Jack looked at Bunny, expecting the lecture to start soon, but Bunny just looked away without a word. Part of Jack hoped Bunny was taking pity on him and saving the verbal lashing for a time when he was less banged up, but another part of him said otherwise. That part was sure that looking away meant "you're not worth the trouble."

They'd never been what you could call "friends." It only really hurt now, when he kind of wanted to be, to think that it was starting to look like they never would.

Sandy's expression was more sympathetic, at least, and taking comfort in that, Jack curled up at the back of the cloud with his back to the other Guardians and spread a thick layer of frost over himself.

Clutching his staff like a small child might clutch a much-loved teddy bear, Jack fell asleep to the sight of the stars above and the glow of the dreamsand creating a golden haze over the view of the world below.


Sandy looked back at the sleeping Jack, whose body was curled in a tense ball. The dream guardian flicked his hand, sending a trail of sand to curl around Jack's head, taking the form of a little boy and girl playing in a field.

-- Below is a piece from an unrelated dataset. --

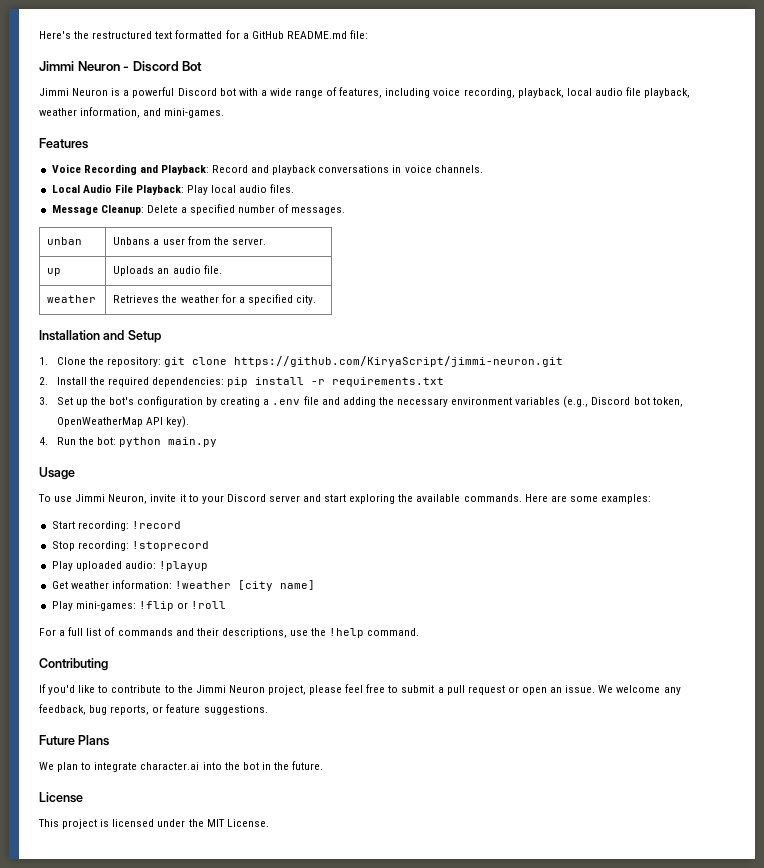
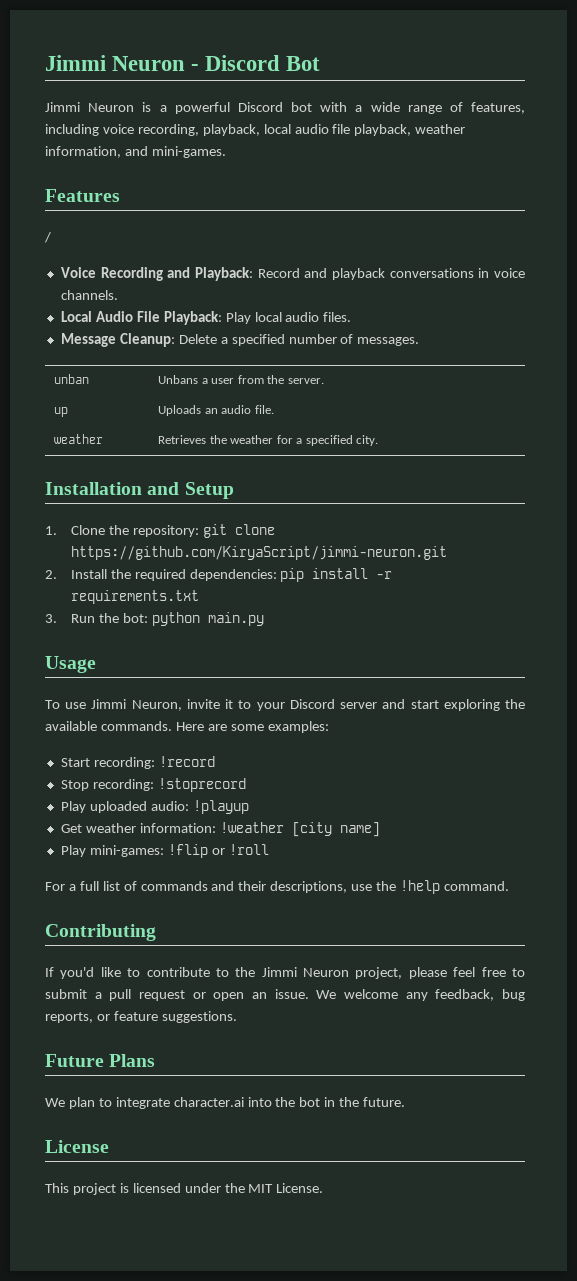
- Here's the restructured text formatted for a GitHub README.md file:
+ /
- 3. Set up the bot's configuration by creating a .env file and adding the necessary environment variables (e.g., Discord bot token, OpenWeatherMap API key).
- 4. Run the bot: python main.py
+ 3. Run the bot: python main.py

Jack relaxed just slightly. Sandy turned back to Bunny, pressing his lips together, as if to say, 'Well, that was a mess.'

"You said it," Bunny agreed, his arms still crossed tightly, also tense, but too wakeful for the comfort of dreams.

Sandy raised his eyebrows at Bunny, looking back at Jack.

"You were expecting me to rip into him already?"

Sandy nodded.

Bunny took a deep breath, and exhaled a long sigh. "Later. Someone has to talk to him, but not right now. He's been beaten up enough today." The rabbit's angry expression faded, sympathy creeping into his voice. "He's a good kid at heart, but if he doesn't learn – "

Sandy shook his head.

"You don't think it'll be a problem?"

Sandy shook his head again.

A picture appeared again over his head, like earlier, of Jack slamming into a cliff. Then, the sand-Jack looked up and flew over the cliff.

"We can only hope," said Bunny, and he looked back at Jack, who was breathing evenly as the golden figures rollicked over his head. "For his own good as much as anyone else's."